C’était un homme de grand mérite, doué d’un caractère charmant. Sa physionomie expressive, spirituelle et ouverte, rappelait assez bien celle de l’aîné des Coquelins. Il était entre les premiers, de ces chers et bons amis que j’ai connus, dont un long sommeil, hélas ! a clos les paupières, et qui ne sont plus là, ni pour moi, ni pour ceux qui les aimaient.
Notre Salomé d’alors, Marthe Duvivier, qui avait continué à chanter ce rôle, dans Hérodiade, pendant toute la nouvelle saison, était allée se fixer durant l’été dans une maison de campagne près de Bruxelles. Mon ami Frédérix m’entraîna un jour chez elle, et, comme j’avais sur moi les manuscrits des premiers actes de Manon, je risquai devant lui et notre belle interprète une audition tout intime. L’impression que j’emportai de cette audition me fut un encouragement à poursuivre mon travail.
Si j’étais retourné en Belgique, à cette époque, c’est qu’une invitation à aller en Hollande m’avait été faite dans des conditions certainement amusantes.

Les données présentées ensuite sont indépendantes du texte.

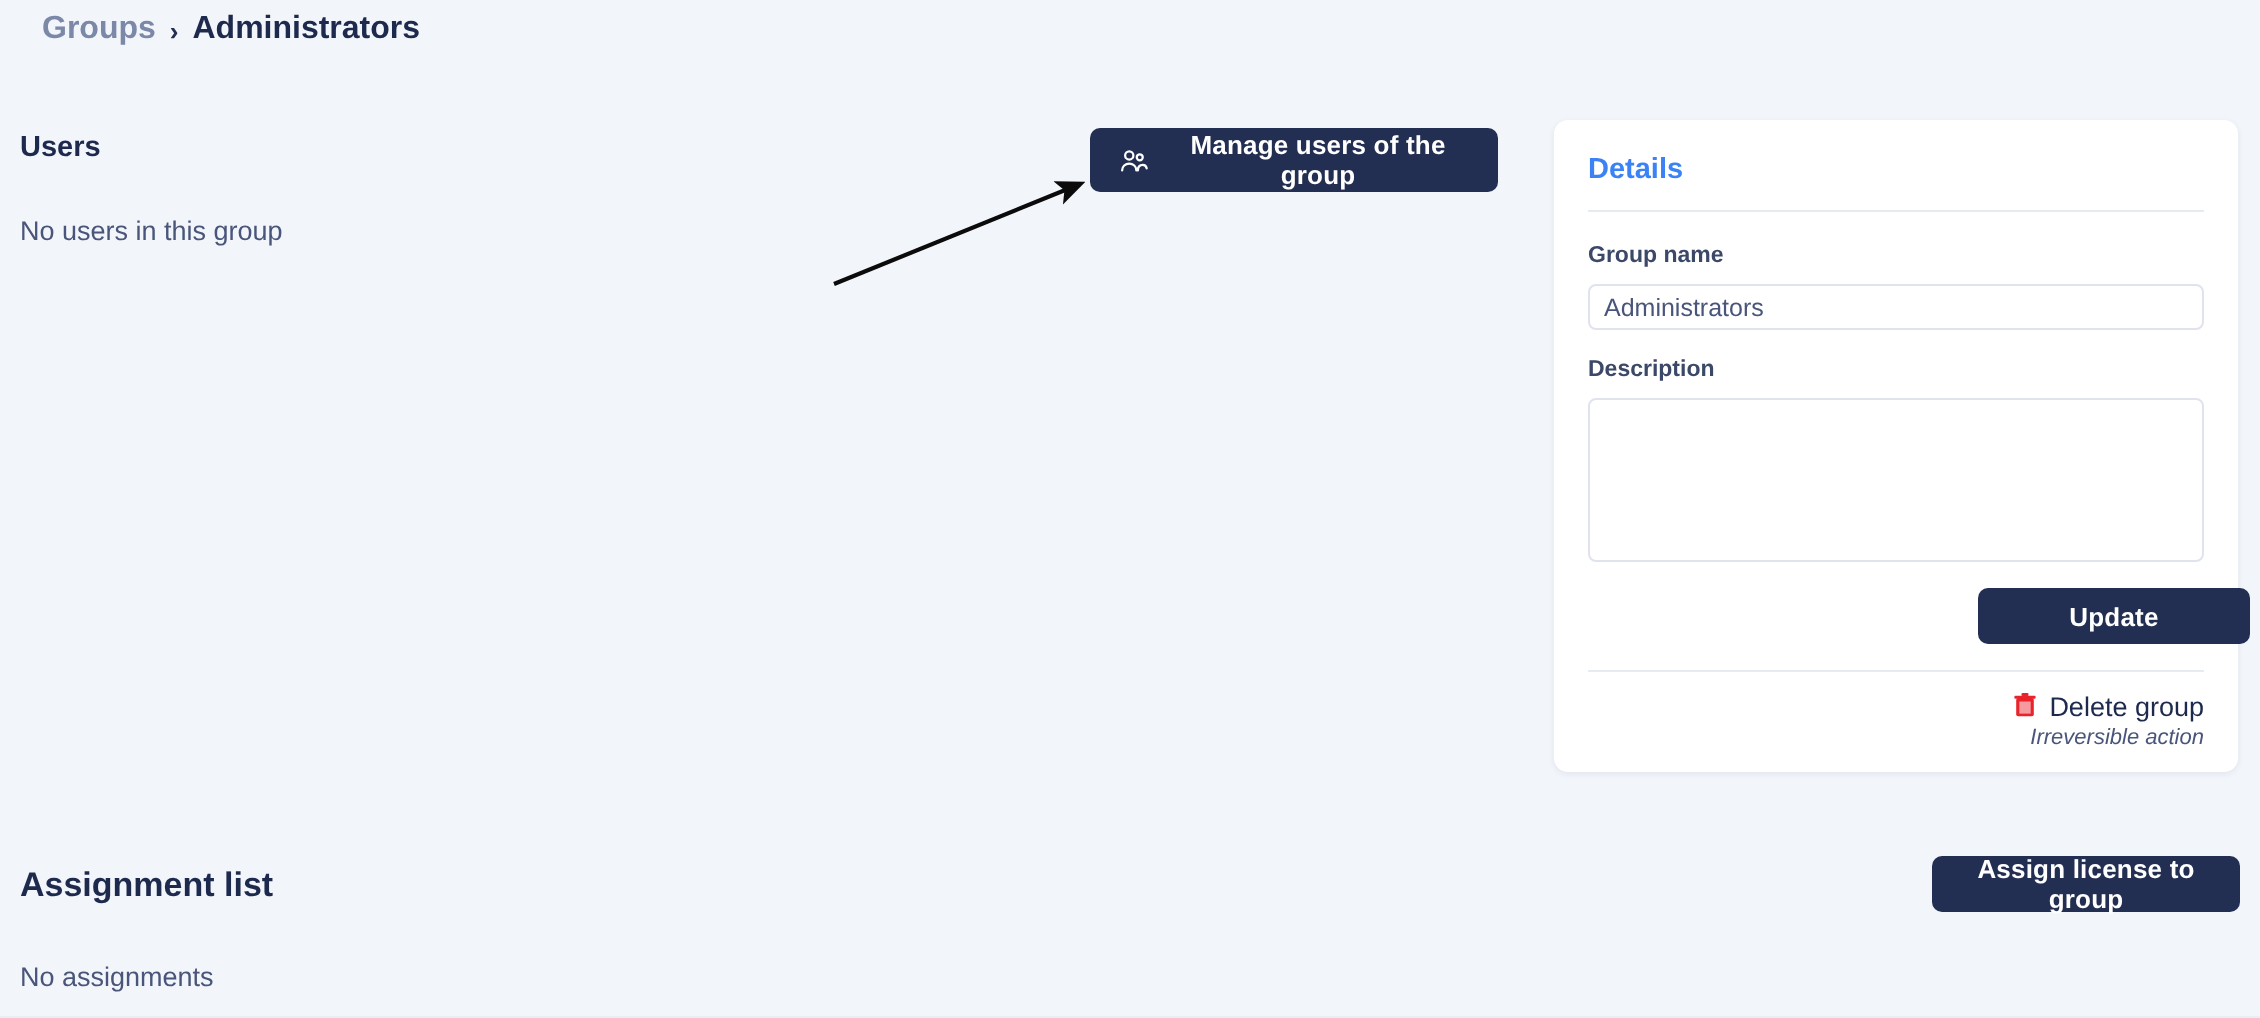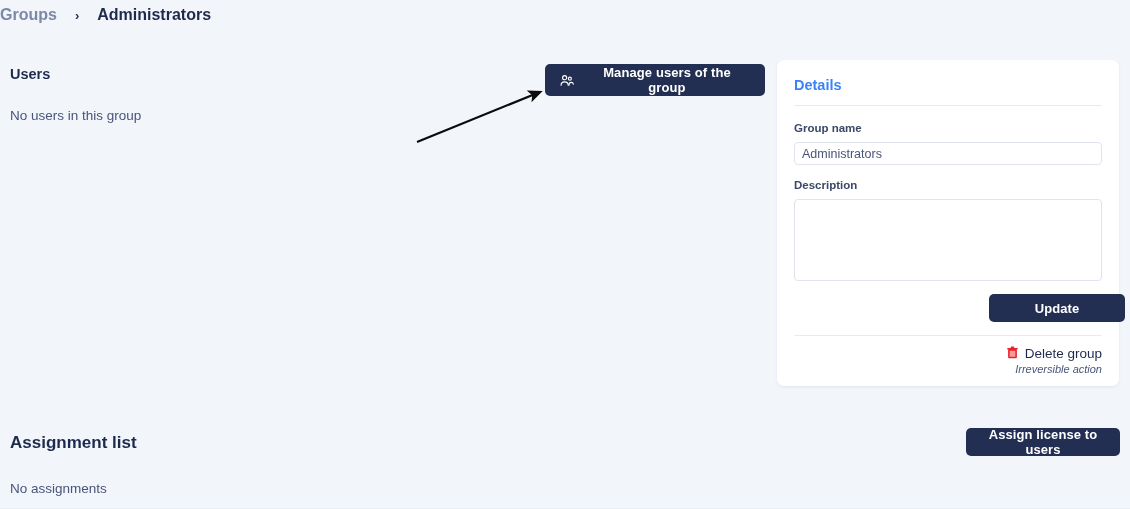"Groups" .breadcrumb { gap: 18px -> 7px; left: 0 -> 21px }
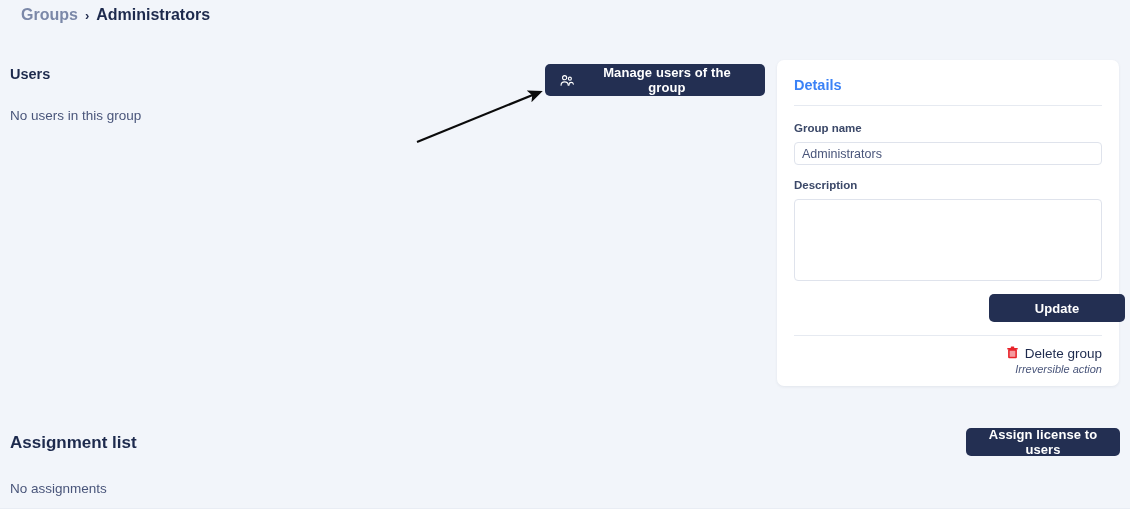"Manage users of the group" .manage-users-btn { width: 220px -> 204px }
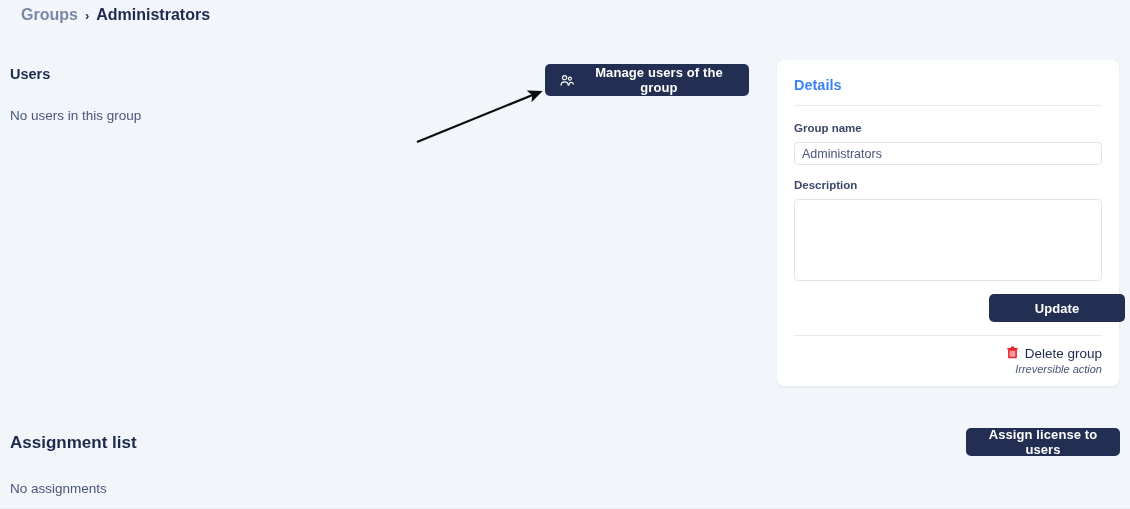"Assign license to users" span { text: users -> group }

Un monsieur hollandais, grand amateur de musique, d’un flegme plutôt apparent que réel, comme parfois nous en envoie le pays de Rembrandt, me fit la visite la plus singulière, la plus inattendue qui soit. Avant appris que je m’occupais du roman de l’abbé Prévost, il m’offrit d’aller installer mes pénates à la Haye, dans l’appartement même où avait vécu l’abbé. J’acceptai l’offre et j’allai m’enfermer — ce fut pendant l’été de 1882 — dans la chambre qu’avait occupée l’auteur des Mémoires d’un homme de qualité. Son lit, grand berceau en forme de gondole, s’y trouvait encore.